ZEIS* – As Zonas Especiais de Interesse Social são porções do território destinadas, predominantemente, à moradia digna para a população da baixa renda por intermédio de melhorias urbanísticas, recuperação ambiental e regularização fundiária de assentamentos precários e irregulares, bem como à provisão de novas Habitações de Interesse Social – HIS e Habitações de Mercado Popular – HMP a serem dotadas de equipamentos sociais, infraestruturas, áreas verdes e comércios e serviços locais, situadas na zona urbana.
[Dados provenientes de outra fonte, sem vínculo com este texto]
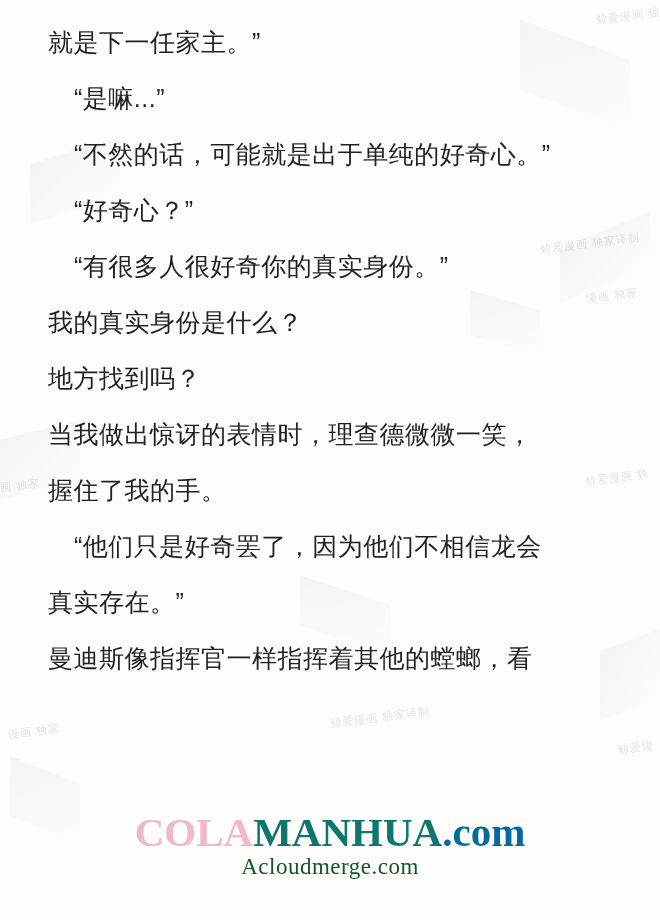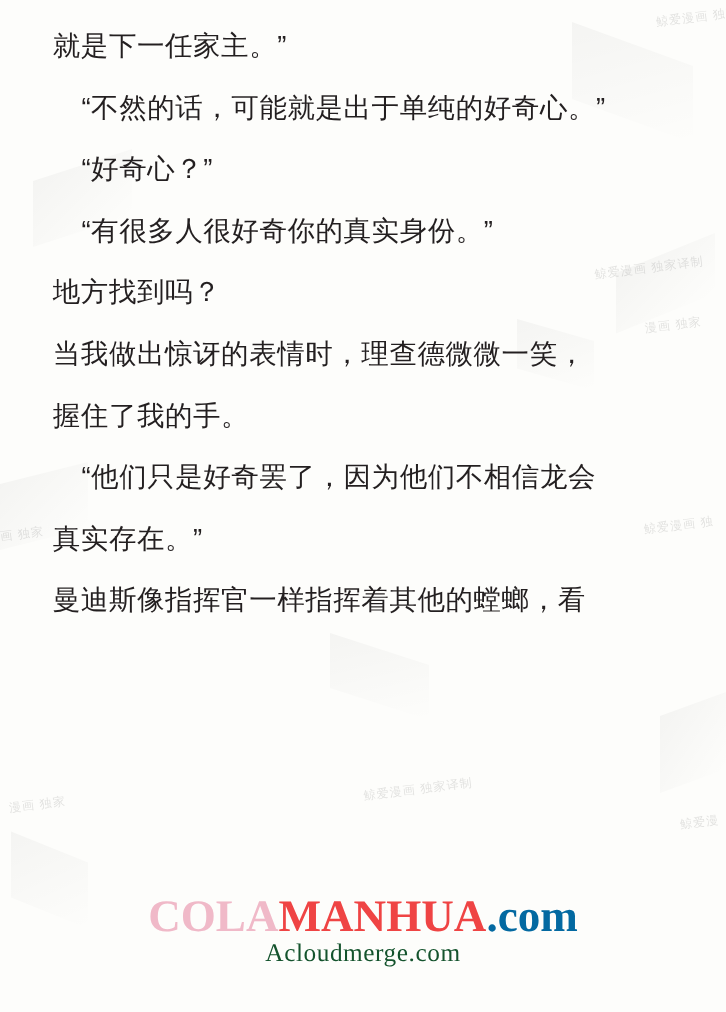--- a/index.html
+++ b/index.html
@@ -86,21 +86,21 @@
     line-height: 1;
   }
   .logo-wm .brand {
     font-size: 41px;
     font-weight: bold;
     font-family: "Liberation Serif", serif;
     letter-spacing: 0px;
     white-space: nowrap;
   }
   .logo-wm .brand .cola { color: #f0b9c8; }
-  .logo-wm .brand .manhua { color: #ef4444; }
+  .logo-wm .brand .manhua { color: #0f766e; }
   .logo-wm .brand .dotcom { color: #0369a1; }
   .logo-wm .sub {
     margin-top: 2px;
     font-size: 23px;
     color: #14532d;
     font-family: "Liberation Serif", serif;
     letter-spacing: 0.5px;
     white-space: nowrap;
   }
 </style>
@@ -122,23 +122,25 @@
   <div class="wm" style="left:540px; top:236px; transform:rotate(-7deg);">鲸爱漫画 独家译制</div>
   <div class="wm" style="left:586px; top:288px; transform:rotate(-7deg);">漫画 独家</div>
   <div class="wm" style="left:585px; top:470px; transform:rotate(-7deg);">鲸爱漫画 独</div>
   <div class="wm" style="left:0px;   top:478px; transform:rotate(-7deg);">画 独家</div>
   <div class="wm" style="left:330px; top:710px; transform:rotate(-7deg);">鲸爱漫画 独家译制</div>
   <div class="wm" style="left:8px;   top:724px; transform:rotate(-7deg);">漫画 独家</div>
   <div class="wm" style="left:618px; top:740px; transform:rotate(-7deg);">鲸爱漫</div>
 
   <div class="text-body">
     <div class="line">就是下一任家主。”</div>
+    <div class="line indent">“是嘛...”</div>
     <div class="line indent">“不然的话，可能就是出于单纯的好奇心。”</div>
     <div class="line indent">“好奇心？”</div>
     <div class="line indent">“有很多人很好奇你的真实身份。”</div>
+    <div class="line">我的真实身份是什么？</div>
     <div class="line">地方找到吗？</div>
     <div class="line">当我做出惊讶的表情时，理查德微微一笑，</div>
     <div class="line">握住了我的手。</div>
     <div class="line indent">“他们只是好奇罢了，因为他们不相信龙会</div>
     <div class="line">真实存在。”</div>
     <div class="line">曼迪斯像指挥官一样指挥着其他的螳螂，看</div>
   </div>
 
   <div class="logo-wm">
     <div class="brand"><span class="cola">COLA</span><span class="manhua">MANHUA</span><span class="dotcom">.com</span></div>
O PDE definiu cinco tipos de ZEIS e demarcou seus perímetros no território, deixando muito pouco a ser tratado no zoneamento em relação às ZEIS. Ainda assim, a nova lei de zoneamento trouxe inovações ao propor a criação de duas novas zonas: a ZMIS e a ZC-ZEIS, cujo objetivo é proporcionar a promoção de atividades econômicas em territórios com pouca oferta de empregos em proporção à moradia (ZEIS1 marcada no PDE), ao mesmo tempo em que estas zonas asseguram a permanência da população de baixa renda. Importante ressaltar que as ZMIS foram demarcadas somente em perímetros de ZEIS 1 envolvendo conjuntos habitacionais que foram regularizados e urbanizados e a ZC-ZEIS foram demarcadas somente em lotes lindeiros às vias internas às ZEIS1 que têm função de articular bairros e regiões da cidade. FONTE: PREFEITURA DE SP.